The newly signed Shareholder Agreement solidifies FF Top as an important shareholder with 1:10 super voting rights, subject to shareholder approval, and 1:20 super voting rights when FF’s market cap reaches $3 billion, also subject to shareholder approval. FF Top will also have the right to nominate four FF Top designees among seven board seats on the terms and conditions set forth in the Shareholder Agreement, which would provide FF Fop with control of the FF board of directors together with certain financing approval rights. The appointment or nomination for election to the FF Board of any FF Top designee shall be subject to the prior reasonable verification and/or reasonable approval of the Nominating and Corporate Governance Committee of the FF Board subject to certain criteria (and no other verifications or approvals). FF Top has informed the Company that the additional proposals in the Shareholder Agreement are expected to be submitted to shareholders for approval.

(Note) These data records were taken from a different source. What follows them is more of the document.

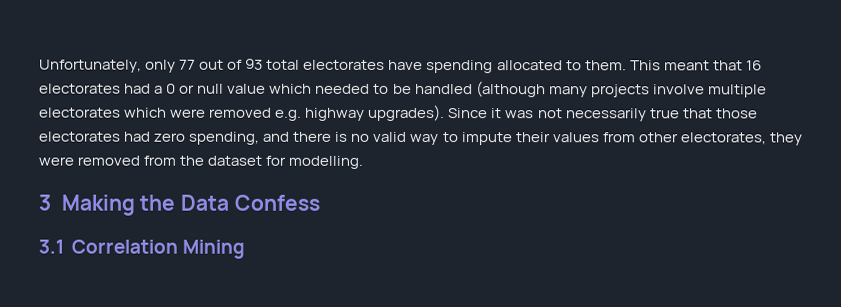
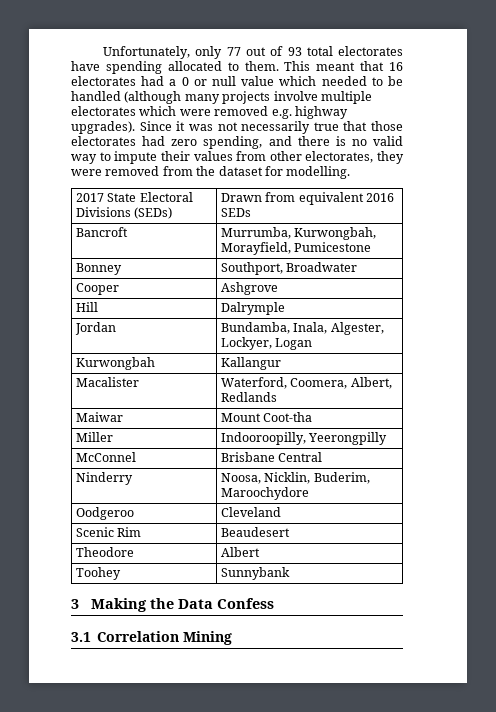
+ 2017 State Electoral Divisions (SEDs) | Drawn from equivalent 2016 SEDs
+ Bancroft | Murrumba, Kurwongbah, Morayfield, Pumicestone
+ Bonney | Southport, Broadwater
+ Cooper | Ashgrove
+ Hill | Dalrymple
+ Jordan | Bundamba, Inala, Algester, Lockyer, Logan
+ Kurwongbah | Kallangur
+ Macalister | Waterford, Coomera, Albert, Redlands
+ Maiwar | Mount Coot-tha
+ Miller | Indooroopilly, Yeerongpilly
+ McConnel | Brisbane Central
+ Ninderry | Noosa, Nicklin, Buderim, Maroochydore
+ Oodgeroo | Cleveland
+ Scenic Rim | Beaudesert
+ Theodore | Albert
+ Toohey | Sunnybank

According to the Framework Agreement with the City of Huanggang, FF intends to relocate its future FF China Headquarters there which will support its US-China dual home market and US-China Dual DNA strategy.
In accordance with the Framework Agreement, and in furthering complementary advantages, mutual benefit, and common development, both parties are expected to contribute their respective advantages in investment, scientific and technological innovation, industrial transformation, location, and policy. Huanggang is expected to actively assist FF with the industrial layout in Huanggang City, deployment of relevant resources, while providing support for FF’s business ventures in Huanggang City, including but not limited to financial and policy support. Faraday Future intends to relocate its FF China headquarters in Huanggang City, while maintaining its global headquarters in Los Angeles, California. The China headquarters is expected to be jointly funded by the Huanggang Government guide fund, industrial fund, and FF. The Framework Agreement was signed in Q3 of 2022.
“I am very grateful to the FF global partners for their help during the most difficult period of the company in the past, and I also hope to continue to receive help from FFGP in future company financing and other aspects.” said Chen Xuefeng, the Global CEO of FF.
FF expects to start production of a saleable FF 91 Futurist at the end of March 2023, coming off the assembly line in early April, with deliveries before the end of April. The Company has completed manufacturing milestone #6 of FF 91 Futurist, the completion of construction and equipment installation in vehicle assembly areas. This marks six of the seven milestones (the 7th milestone being SOP) to mark its manufacturing achievements towards the start of production of the FF 91 Futurist. In addition, the FF 91 Futurist has also completed significant upgrades of systems and core components from both the vehicle, and I.A.I area – the advanced core, which stands for Internet, Autonomous Driving, and Intelligence.
About the City of Huanggang, Hubei Province, China:
The City of Huanggang is located in the eastern part of Hubei Province, to the south of the Dabie Mountain, north of the middle reaches of the Yangtze River, and at the middle section of the Beijing-Kowloon Railway. Huanggang is a city with rich history and culture. It has a territory of 17,400 square kilometers, a registered population of 7,252,700 and a resident population of 5,782,700. In the first half of 2022, Huanggang City achieved a regional GDP of 115.513 billion RMB, with year-over-year growth of 4.9%, ranking 5th in Hubei province, 8 places up compared with the year before. The main economic indicators continue to maintain a solid growth trajectory, faster than the province level with progress on all fronts.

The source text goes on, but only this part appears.